No. 2 – Saskatchewan Roughriders
- Position: Linebacker
- Roster status: Active
- CFL status: American

Personal information
- Born: January 17, 1998 (age 28) Ontario, California, U.S.
- Listed height: 6 ft 2 in (1.88 m)
- Listed weight: 234 lb (106 kg)

Career information
- High school: Upland High
- College: UCLA
- NFL draft: 2020: undrafted

Career history
- 2021–2025: BC Lions
- 2026–present: Saskatchewan Roughriders
- Stats at CFL.ca

= Josh Woods (Canadian football) =

American gridiron football player (born 1998)

Josh Woods (born January 17, 1998) is an American professional football linebacker for the Saskatchewan Roughriders of the Canadian Football League (CFL).

==College career==
Woods played college football for the UCLA Bruins from 2015 to 2019. He played in 31 games where he had 69 solo tackles, 42 assisted tackles, 5.5 sacks, two fumble recoveries, two pass knockdowns, and one interception.

==Professional career==

Pre-draft measurables
| Height | Weight |
| 6 ft 2+1⁄8 in (1.88 m) | 234 lb (106 kg) |
Values from Pro Day

===BC Lions===
Woods signed with the BC Lions on October 8, 2021. He made his professional debut in the penultimate game of the 2021 season on November 12, 2021, against the Calgary Stampeders. He played in two regular season games that year where he had one defensive tackle.

After beginning the 2022 season on the injured list, Woods played in 17 regular season games where he had 23 defensive tackles, 12 special teams tackles, and two sacks.

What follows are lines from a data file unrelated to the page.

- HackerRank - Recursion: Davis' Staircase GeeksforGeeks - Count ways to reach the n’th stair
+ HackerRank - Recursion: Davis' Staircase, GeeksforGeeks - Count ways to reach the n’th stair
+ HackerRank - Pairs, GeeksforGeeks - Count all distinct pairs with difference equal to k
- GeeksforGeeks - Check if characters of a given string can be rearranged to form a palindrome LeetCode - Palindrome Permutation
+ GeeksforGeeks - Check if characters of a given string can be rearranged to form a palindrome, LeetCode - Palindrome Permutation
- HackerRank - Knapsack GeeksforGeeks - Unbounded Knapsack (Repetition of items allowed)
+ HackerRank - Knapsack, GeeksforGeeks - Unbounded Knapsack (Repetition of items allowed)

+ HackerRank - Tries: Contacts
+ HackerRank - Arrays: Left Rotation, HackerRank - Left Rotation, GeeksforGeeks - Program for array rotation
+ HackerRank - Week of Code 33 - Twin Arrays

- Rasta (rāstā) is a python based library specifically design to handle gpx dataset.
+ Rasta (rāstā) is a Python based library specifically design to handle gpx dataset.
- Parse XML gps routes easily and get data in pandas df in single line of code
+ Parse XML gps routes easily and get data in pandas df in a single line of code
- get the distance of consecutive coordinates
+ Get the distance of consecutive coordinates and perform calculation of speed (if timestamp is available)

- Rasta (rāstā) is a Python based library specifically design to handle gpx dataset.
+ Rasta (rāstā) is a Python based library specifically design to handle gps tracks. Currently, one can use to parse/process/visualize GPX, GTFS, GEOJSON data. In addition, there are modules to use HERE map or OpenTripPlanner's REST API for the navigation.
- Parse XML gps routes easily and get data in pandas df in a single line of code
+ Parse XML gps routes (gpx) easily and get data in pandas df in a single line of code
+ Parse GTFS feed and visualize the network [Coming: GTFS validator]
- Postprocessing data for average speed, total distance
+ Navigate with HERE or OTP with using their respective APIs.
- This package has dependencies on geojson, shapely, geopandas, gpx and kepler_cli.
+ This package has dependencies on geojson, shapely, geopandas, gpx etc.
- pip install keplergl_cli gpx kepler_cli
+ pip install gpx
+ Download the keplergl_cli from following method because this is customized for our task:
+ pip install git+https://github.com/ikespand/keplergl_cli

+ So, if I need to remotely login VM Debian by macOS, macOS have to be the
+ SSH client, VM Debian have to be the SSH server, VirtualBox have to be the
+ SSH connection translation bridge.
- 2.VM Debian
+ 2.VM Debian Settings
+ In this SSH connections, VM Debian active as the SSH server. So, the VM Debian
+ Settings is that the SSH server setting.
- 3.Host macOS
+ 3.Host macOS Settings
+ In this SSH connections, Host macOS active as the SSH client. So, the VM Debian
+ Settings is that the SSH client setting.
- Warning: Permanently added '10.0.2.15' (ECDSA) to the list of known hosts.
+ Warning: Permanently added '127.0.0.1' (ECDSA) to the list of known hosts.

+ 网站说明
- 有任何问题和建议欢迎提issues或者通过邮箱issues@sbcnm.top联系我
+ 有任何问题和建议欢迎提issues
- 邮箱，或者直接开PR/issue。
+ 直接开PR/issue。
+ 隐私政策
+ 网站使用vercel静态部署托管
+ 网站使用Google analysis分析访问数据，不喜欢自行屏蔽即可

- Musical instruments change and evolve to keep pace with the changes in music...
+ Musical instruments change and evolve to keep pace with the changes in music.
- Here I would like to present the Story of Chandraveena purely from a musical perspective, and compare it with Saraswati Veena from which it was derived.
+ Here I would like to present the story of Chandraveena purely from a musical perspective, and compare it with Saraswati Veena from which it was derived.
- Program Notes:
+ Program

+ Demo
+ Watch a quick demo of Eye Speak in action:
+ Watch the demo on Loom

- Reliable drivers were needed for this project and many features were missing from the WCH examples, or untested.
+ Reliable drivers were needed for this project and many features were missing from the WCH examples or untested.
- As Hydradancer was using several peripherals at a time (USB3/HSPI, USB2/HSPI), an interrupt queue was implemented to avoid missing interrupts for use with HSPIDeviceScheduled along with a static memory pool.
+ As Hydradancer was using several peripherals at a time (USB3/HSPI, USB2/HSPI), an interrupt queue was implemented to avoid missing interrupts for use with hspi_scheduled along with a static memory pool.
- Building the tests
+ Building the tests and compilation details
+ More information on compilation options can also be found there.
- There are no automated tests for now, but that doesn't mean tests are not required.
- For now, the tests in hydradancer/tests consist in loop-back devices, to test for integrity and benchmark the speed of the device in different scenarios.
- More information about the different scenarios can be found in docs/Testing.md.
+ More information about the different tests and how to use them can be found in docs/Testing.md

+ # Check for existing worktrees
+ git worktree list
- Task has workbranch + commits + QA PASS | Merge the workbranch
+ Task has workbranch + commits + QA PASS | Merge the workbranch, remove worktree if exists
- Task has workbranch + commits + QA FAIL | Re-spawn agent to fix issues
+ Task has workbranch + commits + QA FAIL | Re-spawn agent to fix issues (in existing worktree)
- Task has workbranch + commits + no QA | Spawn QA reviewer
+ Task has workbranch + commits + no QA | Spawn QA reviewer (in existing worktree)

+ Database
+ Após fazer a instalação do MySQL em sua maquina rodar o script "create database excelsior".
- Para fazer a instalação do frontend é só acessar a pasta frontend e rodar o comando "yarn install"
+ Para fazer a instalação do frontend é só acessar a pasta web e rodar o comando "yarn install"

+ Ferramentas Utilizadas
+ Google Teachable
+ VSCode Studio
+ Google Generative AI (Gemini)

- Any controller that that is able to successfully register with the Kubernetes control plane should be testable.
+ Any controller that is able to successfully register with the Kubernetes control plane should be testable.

He also played in both post-season games where he had six defensive tackles and two special teams tackles.

On June 27, 2024, Woods suffered a season-ending knee injury during BC's Week 4 matchup versus the Edmonton Elks. In his four games played in 2024, Woods had 21 defensive tackles and one special teams tackle. On May 28, 2025, Woods was placed on the 1-game injured list to start the 2025 CFL season and was later suspended by the Lions, on June 6, 2025. On July 4, 2025, Woods' suspension was lifted and he was reinstated directly to the active roster as his injury had also healed. On December 22, 2025, Woods was released by the Lions.

===Saskatchewan Roughriders===
On February 4, 2026, it was announced that Woods had signed with the Saskatchewan Roughriders.

==Personal life==
Woods was born to parents Dominic and Jennifer Woods.